La Cámara Federal porteña acaba de convalidar lo actuado por el juez Claudio Bonadio sobre la megacausa conocida como los cuadernos de las coimas. Cristina Kirchner es una de las principales sospechadas. La detención preventiva de la próxima vicepresidenta fue varias veces requerida por la Justicia, pero sus pares en el Senado evitaron quitarle los fueros, en una interpretación amañada e interesada de para qué sirve y cuáles son los límites de esa protección legislativa.

Claramente, el resultado de los comicios de ayer puede ser consecuencia de la mala situación económica, pero eso no quiere decir que la ciudadanía esté dispuesta a resignar otros aspectos, como la permanente búsqueda de transparencia pública, ni que esté dispuesta a garantizar impunidad por los escándalos de corrupción ampliamente conocidos.

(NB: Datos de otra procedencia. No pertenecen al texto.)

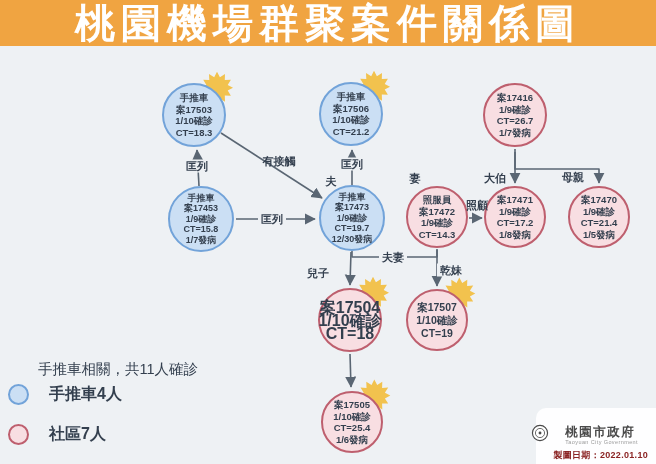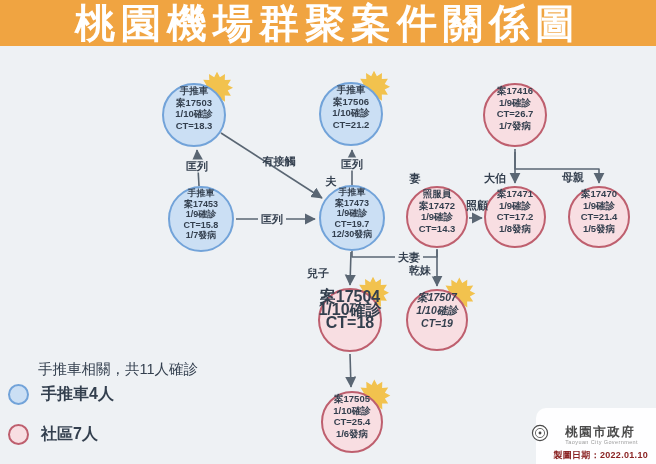--- a/index.html
+++ b/index.html
@@ -10,31 +10,31 @@
   .titlebar{position:absolute;left:0;top:0;width:656px;height:46px;background:var(--header-bg,#F0A441);
     display:flex;align-items:center;justify-content:center}
   .titlebar h1{color:#fff;font-size:40px;font-weight:900;letter-spacing:6px;white-space:nowrap}
 
   .corner-box{position:absolute;right:0;bottom:0;width:120px;height:56px;background:rgba(255,255,255,.93);
     border-radius:10px 0 0 0}
 
   svg.edges{position:absolute;left:0;top:0;width:656px;height:464px}
 
   .node{position:absolute;border-radius:50%;display:flex;flex-direction:column;align-items:center;
-    justify-content:flex-start;text-align:center;font-weight:700;color:var(--text,#333F4E);white-space:nowrap}
+    justify-content:center;text-align:center;font-weight:700;color:var(--text,#333F4E);white-space:nowrap}
   .node.cart{background:var(--cart-fill,#CBDFF4);border:2px solid var(--cart-stroke,#72A3D9)}
   .node.community{background:var(--community-fill,#F8DEE2);border:2px solid var(--community-stroke,#BE5F6E)}
 
   .edge-label{position:absolute;transform:translate(-50%,-50%);font-size:11px;font-weight:700;
     color:var(--text,#333F4E);white-space:nowrap;line-height:13px}
   .edge-label.mask{background:var(--canvas-bg,#EEF1F4);padding:0 3px}
 
   .legend{position:absolute;left:8px;top:360px;color:var(--text,#333F4E)}
   .legend-summary{margin-left:30px;font-size:14.5px;font-weight:400;line-height:18px;margin-bottom:4px;white-space:nowrap}
-  .legend-item{display:flex;align-items:center;gap:12px;height:24px;font-size:16px;font-weight:700}
+  .legend-item{display:flex;align-items:center;gap:20px;height:24px;font-size:16px;font-weight:700}
   .legend-item + .legend-item{margin-top:16px}
   .swatch{width:21px;height:21px;border-radius:50%;display:inline-block;flex:0 0 auto}
   .swatch.cart{background:var(--cart-fill,#CBDFF4);border:2px solid var(--cart-stroke,#72A3D9)}
   .swatch.community{background:var(--community-fill,#F8DEE2);border:2px solid var(--community-stroke,#BE5F6E)}
 
   .org{position:absolute;right:18px;top:424px;display:flex;align-items:center;gap:16px}
   .org-col{display:flex;flex-direction:column;line-height:1.15}
   .org-name{font-size:12.5px;font-weight:700;color:#4A4A4A;letter-spacing:1.5px;white-space:nowrap}
   .org-en{font-size:5.5px;color:#9A9A9A;letter-spacing:.4px;text-align:center;white-space:nowrap}
   .date{position:absolute;right:8px;top:449px;font-size:9px;font-weight:700;color:var(--date-text,#8B2424);
@@ -124,41 +124,41 @@
         <div>案17470</div>
         <div>1/9確診</div>
         <div>CT=21.4</div>
         <div>1/5發病</div>
       </div>
       <div class="node community" style="left: 318px; top: 288px; width: 64px; height: 64px; font-size: 16px; line-height: 13px;">
         <div>案17504</div>
         <div>1/10確診</div>
         <div>CT=18</div>
       </div>
-      <div class="node community" style="left: 406px; top: 289px; width: 62px; height: 62px; font-size: 10.5px; line-height: 13px; font-style: italic;">
+      <div class="node community" style="left: 406px; top: 289px; width: 62px; height: 62px; font-size: 10.5px; line-height: 13px;">
         <div>案17507</div>
         <div>1/10確診</div>
         <div>CT=19</div>
       </div>
       <div class="node community" style="left: 321px; top: 391px; width: 62px; height: 62px; font-size: 9.5px; line-height: 11.5px;">
         <div>案17505</div>
         <div>1/10確診</div>
         <div>CT=25.4</div>
         <div>1/6發病</div>
       </div>
     </div>
 
   <div id="labels">
       <span class="edge-label mask" style="left: 197px; top: 166px;">匡列</span>
       <span class="edge-label mask" style="left: 352px; top: 164px;">匡列</span>
       <span class="edge-label mask" style="left: 272px; top: 219px;">匡列</span>
       <span class="edge-label" style="left: 279px; top: 161px;">有接觸</span>
-      <span class="edge-label mask" style="left: 393px; top: 257px; margin-left: 16px;">夫妻</span>
+      <span class="edge-label mask" style="left: 393px; top: 257px;">夫妻</span>
       <span class="edge-label" style="left: 318px; top: 273px;">兒子</span>
-      <span class="edge-label mask" style="left: 420px; top: 270px;">乾妹</span>
+      <span class="edge-label mask" style="left: 451px; top: 270px;">乾妹</span>
       <span class="edge-label" style="left: 477px; top: 205px;">照顧</span>
       <span class="edge-label" style="left: 495px; top: 178px;">大伯</span>
       <span class="edge-label" style="left: 573px; top: 177px;">母親</span>
       <span class="edge-label" style="left: 331px; top: 181px;">夫</span>
       <span class="edge-label" style="left: 415px; top: 178px;">妻</span>
     </div>
 
   <div class="legend">
     <div class="legend-summary">手推車相關，共11人確診</div>
     <div class="legend-item">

Que durante los sucesivos actos de cierre de campaña de Mauricio Macri haya habido centenares de miles de personas marchando por numerosas ciudades de todo el país es un mensaje, avalado por el 40% en las urnas, que no puede ser desoído por el presidente entrante.

Fue un fuerte mensaje en favor de la institucionalidad, la transparencia y la libertad en su sentido más pleno. A tono con la ejemplar jornada cívica que ayer protagonizó toda la ciudadanía, en la que debe destacarse el relevante papel de quienes voluntariamente fiscalizaron la elección.

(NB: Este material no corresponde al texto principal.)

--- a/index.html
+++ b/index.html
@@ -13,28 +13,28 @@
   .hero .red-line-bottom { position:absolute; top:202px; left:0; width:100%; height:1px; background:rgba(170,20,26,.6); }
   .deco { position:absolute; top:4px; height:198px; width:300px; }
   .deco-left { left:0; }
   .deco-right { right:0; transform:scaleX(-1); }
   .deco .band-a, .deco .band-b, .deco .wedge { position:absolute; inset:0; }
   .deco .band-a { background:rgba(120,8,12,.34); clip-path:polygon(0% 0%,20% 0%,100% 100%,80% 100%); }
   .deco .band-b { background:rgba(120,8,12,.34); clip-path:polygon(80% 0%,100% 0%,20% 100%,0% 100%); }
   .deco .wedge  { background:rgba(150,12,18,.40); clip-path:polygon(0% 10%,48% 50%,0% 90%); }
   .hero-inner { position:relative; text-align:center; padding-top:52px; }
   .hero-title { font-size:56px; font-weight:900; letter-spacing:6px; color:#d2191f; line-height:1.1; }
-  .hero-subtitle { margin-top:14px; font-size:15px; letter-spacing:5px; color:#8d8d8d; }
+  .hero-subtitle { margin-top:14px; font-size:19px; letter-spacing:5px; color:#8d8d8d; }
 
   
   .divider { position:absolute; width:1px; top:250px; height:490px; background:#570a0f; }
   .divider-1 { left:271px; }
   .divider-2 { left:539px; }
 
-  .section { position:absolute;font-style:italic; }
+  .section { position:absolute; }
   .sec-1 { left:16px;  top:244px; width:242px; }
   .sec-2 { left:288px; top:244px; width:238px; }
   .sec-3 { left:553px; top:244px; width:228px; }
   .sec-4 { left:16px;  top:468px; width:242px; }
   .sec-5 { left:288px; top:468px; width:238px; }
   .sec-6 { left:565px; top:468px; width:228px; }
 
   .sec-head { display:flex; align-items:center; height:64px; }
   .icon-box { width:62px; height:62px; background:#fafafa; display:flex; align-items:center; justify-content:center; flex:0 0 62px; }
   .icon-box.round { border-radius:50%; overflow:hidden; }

Llegar al recambio de autoridades en medio de un tembladeral es el peor de los escenarios posibles. Se espera que, desde hoy, los viejos contendientes trabajen de manera colaborativa, enfocándose en una transición ordenada, que se corone el 10 de diciembre con el traspaso de los atributos del mando. La convocatoria de Macri al presidente electo a desayunar hoy en la Casa Rosada es un paso positivo, revelador de una madurez política que no hemos podido ver en 2015 por acción de quien vuelve esta vez al poder, secundando a quien deberá conducir los destinos del país.